UNITED STATES of America, Plaintiff–Appellee, v. Qubid M. COLEMAN, Defendant–Appellant.
Faced with a mandatory life sentence, Qubid Coleman agreed to cooperate with the government, signed a plea agreement, and entered a plea of guilty to a drug conspiracy charge. The plea agreement contained a waiver of Coleman's right to collaterally attack his conviction or sentence. At the guilty-plea hearing, Coleman said that he reviewed the agreement, understood it, and talked about it with his lawyer, but the district judge did not expressly discuss the collateral-attack waiver with Coleman. At sentencing, the district court imposed conditions of supervised release that included conditions that have since been determined to be impermissibly vague (and the court did not expressly tailor the conditions to an assessment of the factors in 18 U.S.C. § 3553(a)).
Although the plea colloquy did not track Federal Rule of Criminal Procedure 11 with respect to the collateral-attack waiver, we affirm the conviction because the omission did not affect Coleman's substantial rights. But we remand for resentencing in light of our recent decisions concerning the imposition of conditions of supervised release. E.g., United States v. Kappes, 782 F.3d 828 (7th Cir.2015).
Coleman was a runner for a drug conspiracy organized by his brother, Frederick Coleman, and Jerry Brown. Coleman's role was to deliver crack to customers in Kewanee, Illinois, collect money from the sales, and give the proceeds to his brother and Brown.
Shortly after indictment, Coleman's lawyer sought an evaluation of Coleman's competency. The evaluator determined that Coleman was malingering. Coleman's lawyer sought another evaluation, but Coleman refused to cooperate with the second doctor and his own counsel. Eventually, Coleman's case was severed from his co-defendants', the court found Coleman to be competent, and Coleman admitted that his refusal to engage with the process was just an act.
Coleman's brother, his partner, and other runners were convicted at trial, and as Coleman later put it in his own words at his sentencing hearing, he “just had to come to [his] senses and do the right thing.” He entered into a plea agreement with the government. In the agreement, Coleman admitted to his role in the conspiracy, and also admitted that his relevant conduct involved at least 280 grams of crack cocaine. He acknowledged that he faced a mandatory minimum sentence of life imprisonment because he had two or more prior convictions for a felony drug offense. 21 U.S.C. §§ 841(b)(1)(A), 846. Coleman agreed to cooperate with law enforcement officials in the hopes of a reduced sentence, and the agreement contained waivers of the right to appeal and to collaterally attack the conviction and sentence.

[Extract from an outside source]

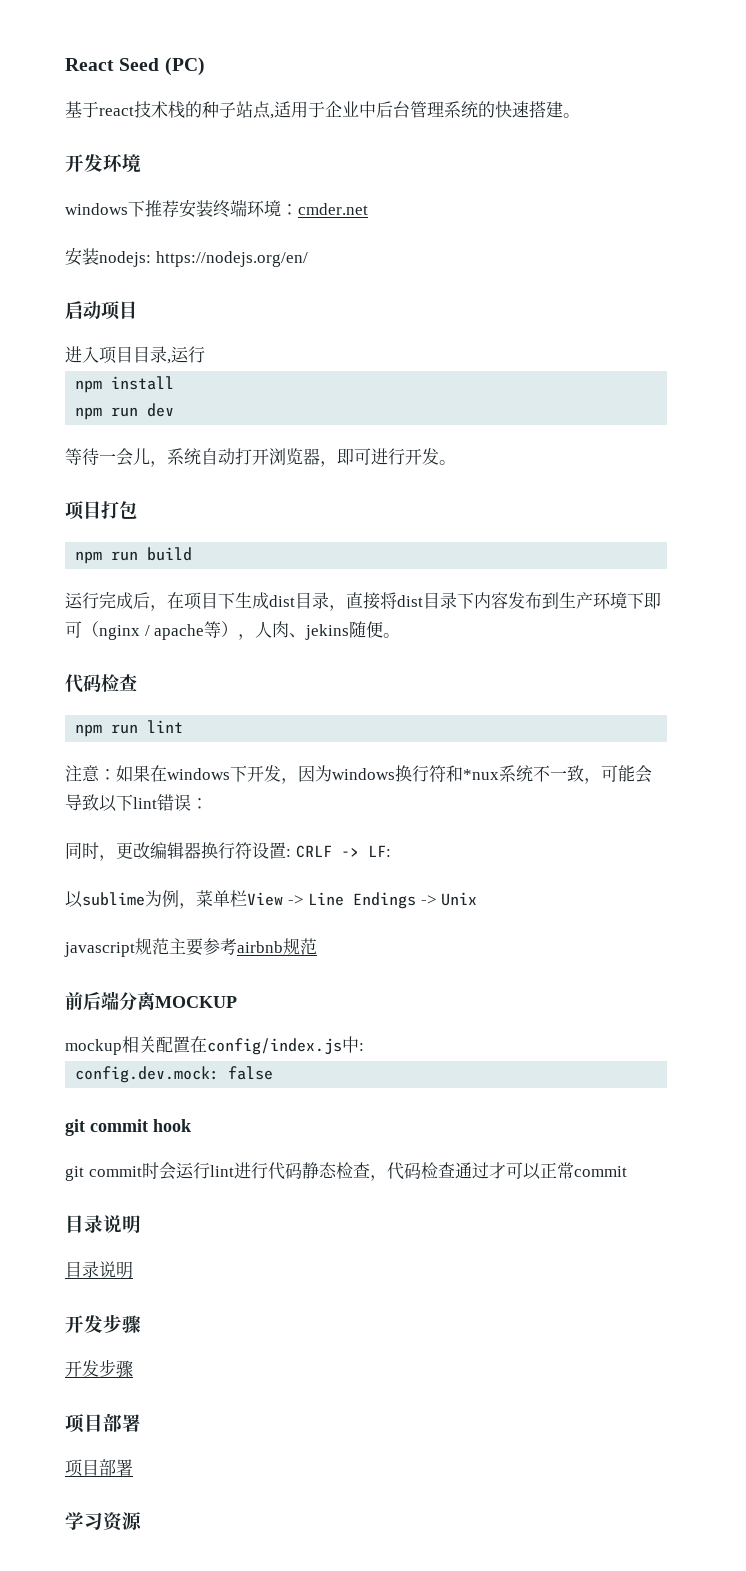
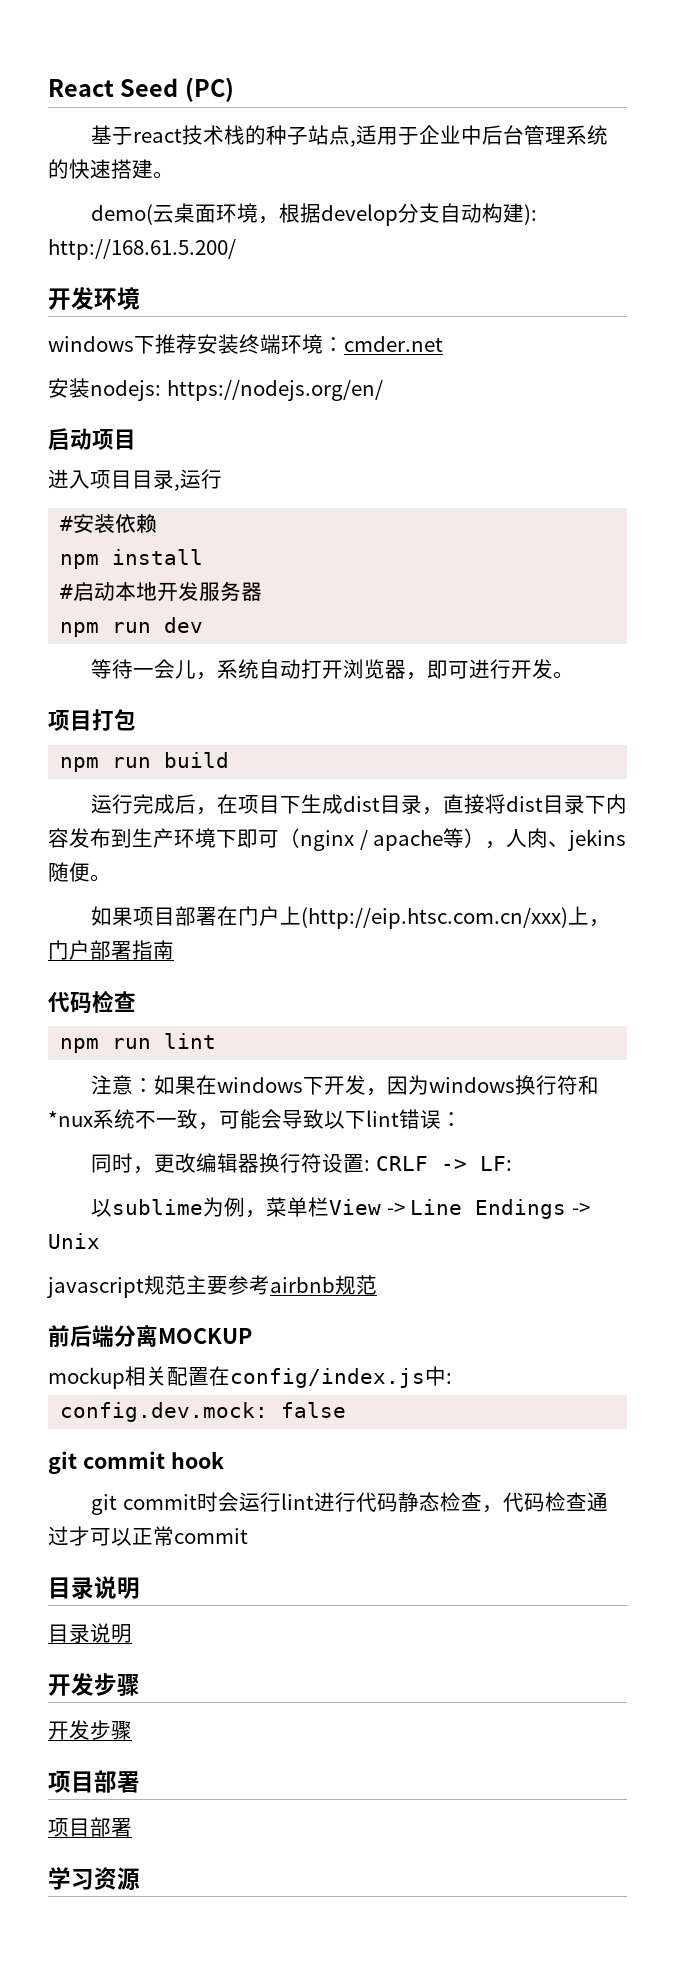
(580, 115) none -> [90,203,537,226] [48,239,236,260] // demo(云桌面环境，根据develop分支自动构建): http://168.61.5.200/
(205, 354) none -> [60,513,158,533] // #安装依赖
(175, 383) none -> [60,581,263,602] // #启动本地开发服务器
(401, 635) none -> [90,906,610,929] [48,940,174,960] // 如果项目部署在门户上(http://eip.htsc.com.cn/xxx)上，门户部署指南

The collateral-attack waiver provided, in part:
The defendant and the defendant's attorney have reviewed [28 U.S .C. § 2255], and the defendant understands the defendant's rights under the statute. Understanding those rights, and having thoroughly discussed those rights with the defendant's attorney, the defendant knowingly and voluntarily waives the defendant's right to collaterally attack the conviction and/or sentence. The defendant's attorney has fully discussed and explained the defendant's right to attack the conviction and/or sentence collaterally with the defendant. The defendant specifically acknowledges that the decision to waive the right to challenge any later claim of the ineffectiveness of the defendant's counsel was made by the defendant alone notwithstanding any advice the defendant may or may not have received from the defendant's attorney regarding this right. Regardless of any advice the defendant's attorney may have given the defendant, in exchange for the concessions made by the United States in this plea agreement, the defendant hereby knowingly and voluntarily waives the defendant's right to collaterally attack the conviction and/or sentence. The rights waived by the defendant include the defendant's right to challenge the amount of any fine or restitution, in any collateral attack, including, but not limited to, a motion brought under [§ 2255], excepting only those claims which relate directly to the negotiation of this waiver itself.
At his change-of-plea hearing—after taking the oath to tell the truth—Coleman said he could read and write in English, and he understood his plea agreement. He confirmed that his lawyer read the plea agreement to him verbatim. The court asked Coleman if he had “gone over in detail the waivers, the appellate waiver provisions with [counsel] in your plea agreement,” and Coleman said he had. The court then advised Coleman that “you're waiving almost all of your rights to appeal any sentence that the Court might impose in this case,” and, “You're reserving just one small right to appeal, and that's in [counsel's] representation of you in negotiating this plea agreement itself.” But the court did not address the collateral-attack waiver. At the end of the colloquy, Coleman pleaded guilty.
At sentencing, the government made a motion to reduce Coleman's sentence based on his substantial assistance in the investigation or prosecution of others, and the district court noted that such a motion was “a gift” because “most people in [Coleman's] shoes would be going away for life.” The court found that Coleman lied during his competency proceedings and faked being mentally ill. His stubbornness persisted until he had a “breakthrough” when his co-defendants were found guilty at trial. Nevertheless, because his assistance led to a new charge against another person, the court granted the government's motion and sentenced Coleman to 324 months' imprisonment.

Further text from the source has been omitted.